What is being asked: Scan the lines below for the word "embeddings". Copy each line you find it in.
== Raw data ==
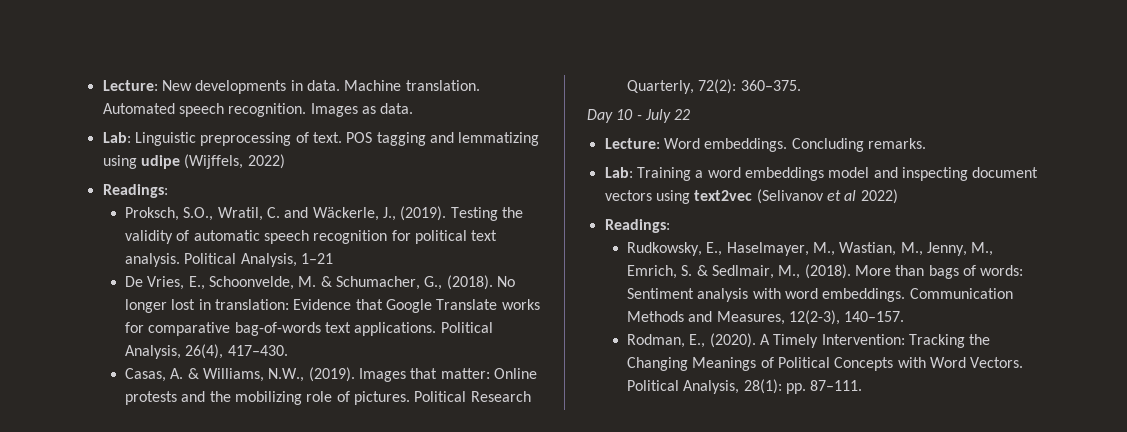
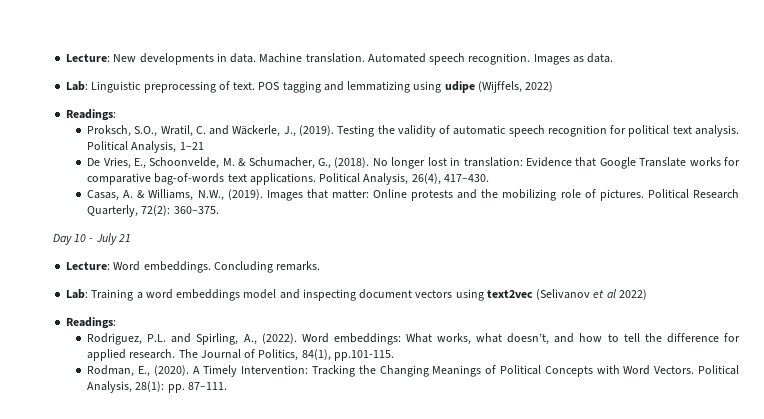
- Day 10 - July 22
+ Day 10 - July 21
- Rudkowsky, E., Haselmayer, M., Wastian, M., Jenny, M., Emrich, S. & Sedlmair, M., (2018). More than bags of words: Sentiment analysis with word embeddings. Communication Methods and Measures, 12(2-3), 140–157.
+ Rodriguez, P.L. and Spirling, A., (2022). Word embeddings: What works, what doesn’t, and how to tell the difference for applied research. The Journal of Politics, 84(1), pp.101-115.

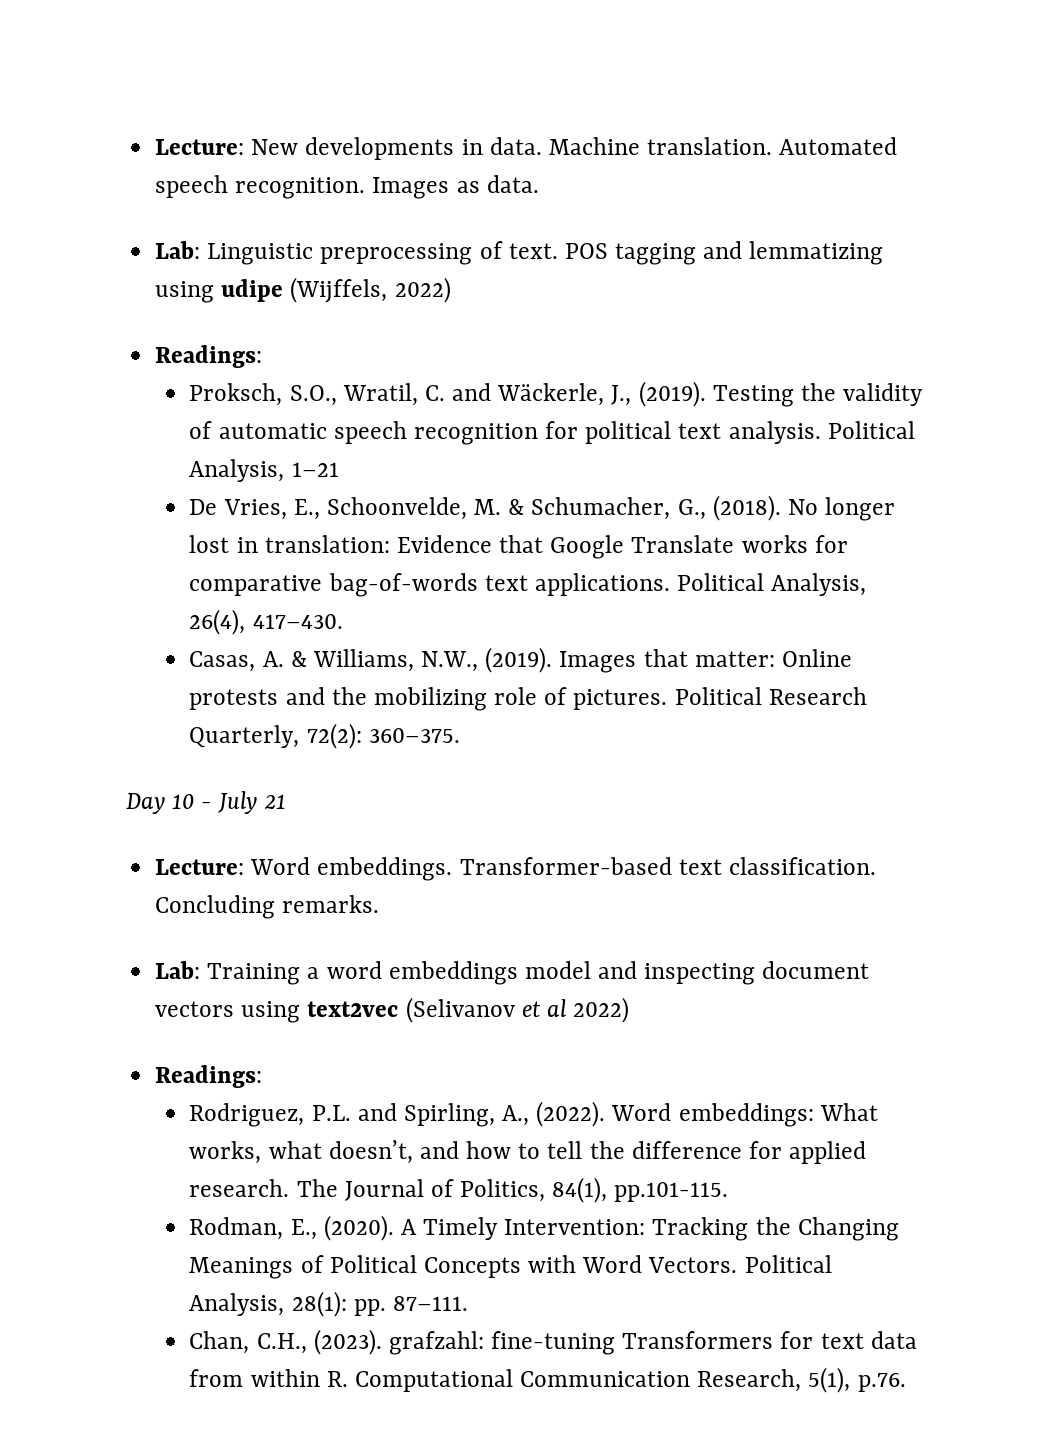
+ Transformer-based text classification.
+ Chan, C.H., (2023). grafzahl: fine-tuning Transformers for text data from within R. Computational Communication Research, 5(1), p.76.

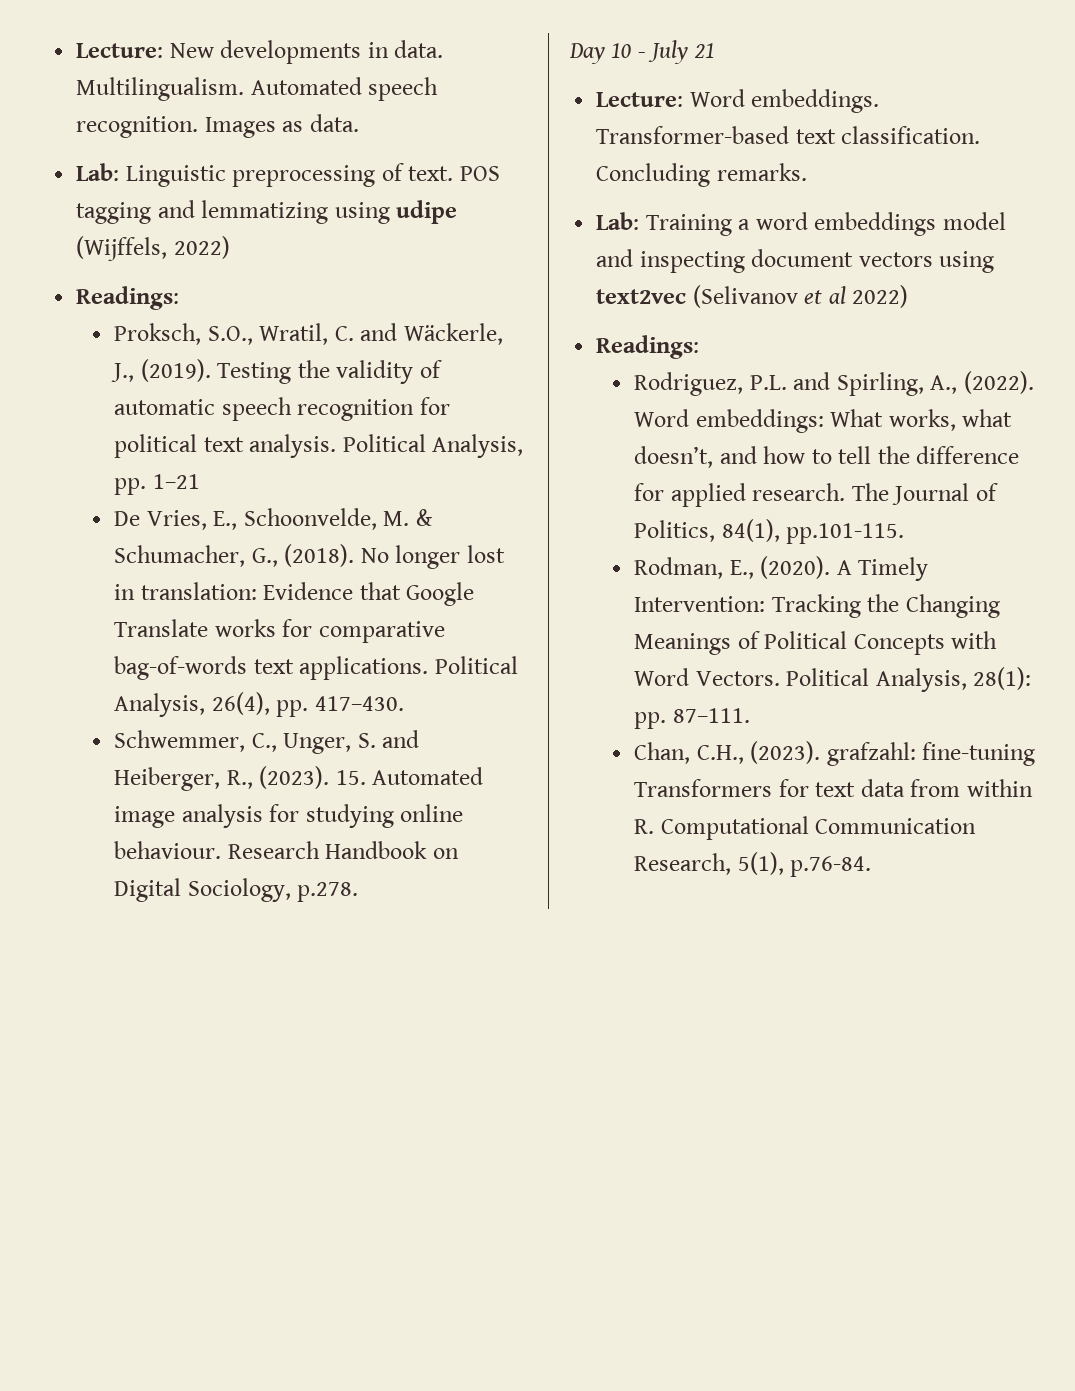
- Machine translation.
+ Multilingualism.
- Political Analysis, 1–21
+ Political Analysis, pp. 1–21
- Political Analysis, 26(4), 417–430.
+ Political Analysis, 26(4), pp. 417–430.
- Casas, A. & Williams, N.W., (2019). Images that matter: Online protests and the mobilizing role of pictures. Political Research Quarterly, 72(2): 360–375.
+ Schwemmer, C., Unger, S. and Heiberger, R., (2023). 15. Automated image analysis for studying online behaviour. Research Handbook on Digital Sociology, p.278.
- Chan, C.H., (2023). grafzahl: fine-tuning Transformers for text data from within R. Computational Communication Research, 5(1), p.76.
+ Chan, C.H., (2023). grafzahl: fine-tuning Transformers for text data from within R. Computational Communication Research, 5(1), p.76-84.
===
Problem solution:
- Rudkowsky, E., Haselmayer, M., Wastian, M., Jenny, M., Emrich, S. & Sedlmair, M., (2018). More than bags of words: Sentiment analysis with word embeddings. Communication Methods and Measures, 12(2-3), 140–157.
+ Rodriguez, P.L. and Spirling, A., (2022). Word embeddings: What works, what doesn’t, and how to tell the difference for applied research. The Journal of Politics, 84(1), pp.101-115.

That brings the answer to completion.